(Collected data entries)

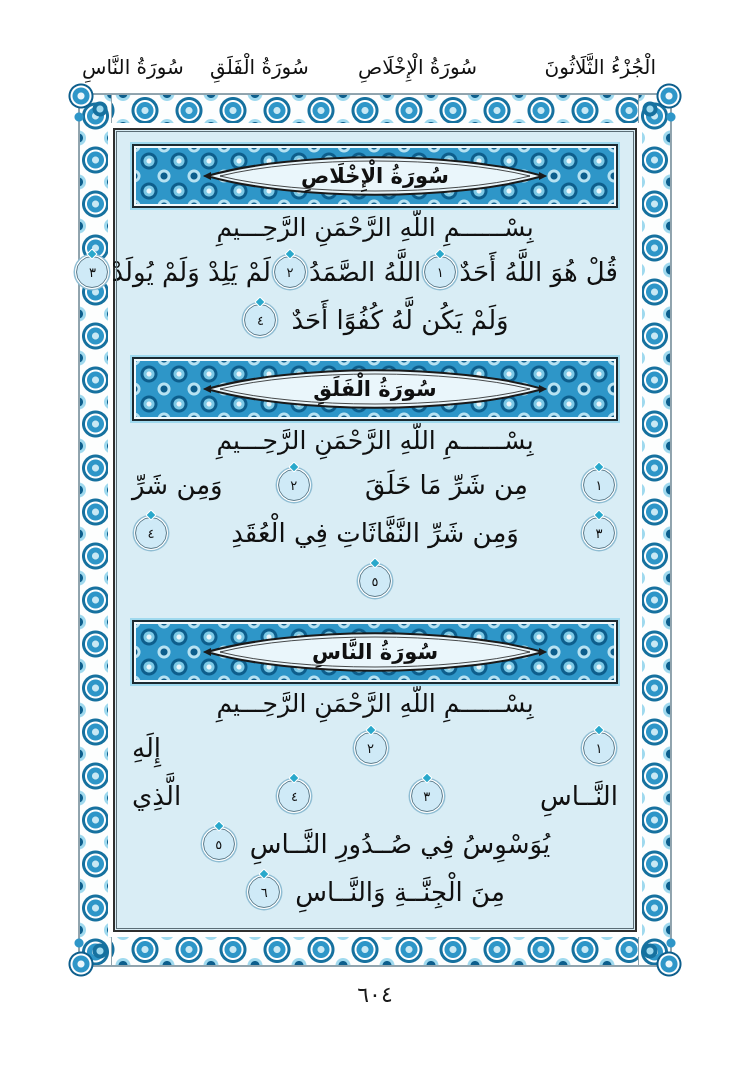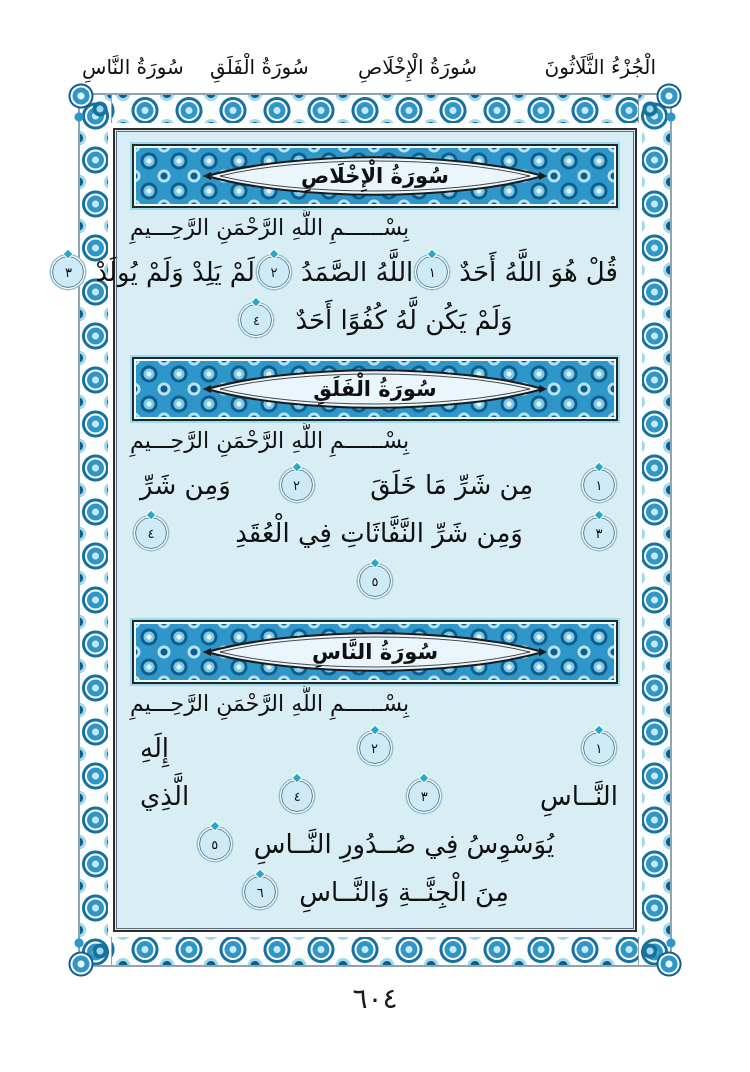--- a/index.html
+++ b/index.html
@@ -85,7 +85,7 @@
     font-size:21px;font-weight:bold;color:#101010;direction:rtl;white-space:nowrap;
   }
   .bismillah{
-    height:40px;line-height:40px;text-align:left;font-size:22px;
+    height:40px;line-height:40px;text-align:center;font-size:25px;
     direction:rtl;white-space:nowrap;color:#101010;flex:0 0 auto;
   }
   .verse-lines{display:flex;flex-direction:column;}

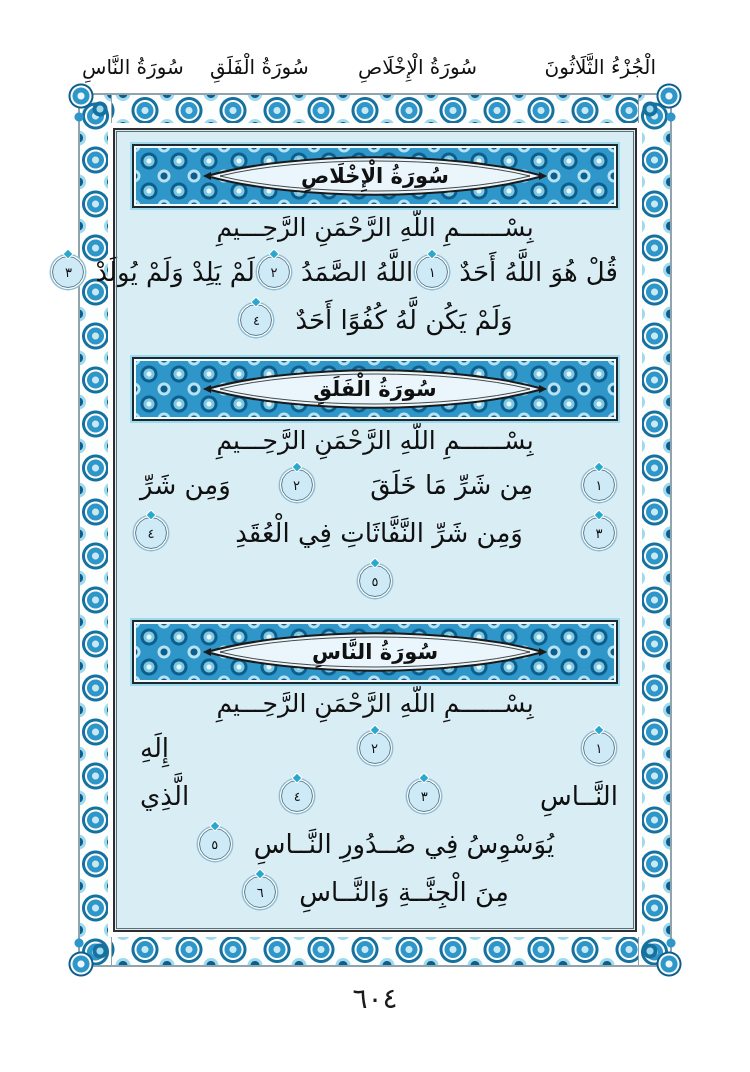--- a/index.html
+++ b/index.html
@@ -95,7 +95,7 @@
   }
   .verse-line.spread{justify-content:space-between;}
   .verse-line.center{justify-content:center;gap:12px;}
-  .verse-text{white-space:nowrap;margin-left:8px;}
+  .verse-text{white-space:nowrap;}
   .marker{
     position:relative;flex:0 0 auto;width:30px;height:30px;border-radius:50%;
     background:#cfeaf7;border:1px solid #5f7d8c;

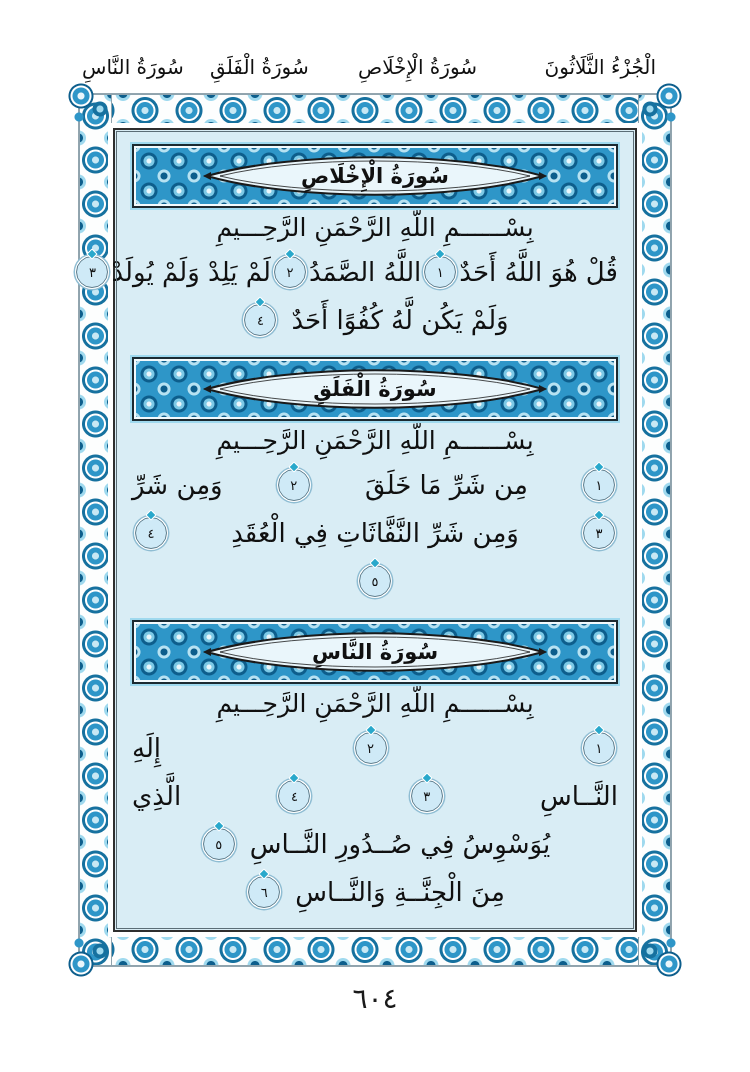--- a/index.html
+++ b/index.html
@@ -112,7 +112,7 @@
   
   .page-number{
     position:absolute;top:982px;left:0;width:100%;text-align:center;
-    font-size:28px;letter-spacing:4px;color:#1a1a1a;direction:rtl;
+    font-size:22px;letter-spacing:4px;color:#1a1a1a;direction:rtl;
   }
 </style>
 </head>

▶ **Your instructions**
Retype every record above exactly as written, but leave out the pictures.

▶ **Output of the exercise**
--- a/index.html
+++ b/index.html
@@ -85,7 +85,7 @@
     font-size:21px;font-weight:bold;color:#101010;direction:rtl;white-space:nowrap;
   }
   .bismillah{
-    height:40px;line-height:40px;text-align:left;font-size:22px;
+    height:40px;line-height:40px;text-align:center;font-size:25px;
     direction:rtl;white-space:nowrap;color:#101010;flex:0 0 auto;
   }
   .verse-lines{display:flex;flex-direction:column;}

--- a/index.html
+++ b/index.html
@@ -95,7 +95,7 @@
   }
   .verse-line.spread{justify-content:space-between;}
   .verse-line.center{justify-content:center;gap:12px;}
-  .verse-text{white-space:nowrap;margin-left:8px;}
+  .verse-text{white-space:nowrap;}
   .marker{
     position:relative;flex:0 0 auto;width:30px;height:30px;border-radius:50%;
     background:#cfeaf7;border:1px solid #5f7d8c;

--- a/index.html
+++ b/index.html
@@ -112,7 +112,7 @@
   
   .page-number{
     position:absolute;top:982px;left:0;width:100%;text-align:center;
-    font-size:28px;letter-spacing:4px;color:#1a1a1a;direction:rtl;
+    font-size:22px;letter-spacing:4px;color:#1a1a1a;direction:rtl;
   }
 </style>
 </head>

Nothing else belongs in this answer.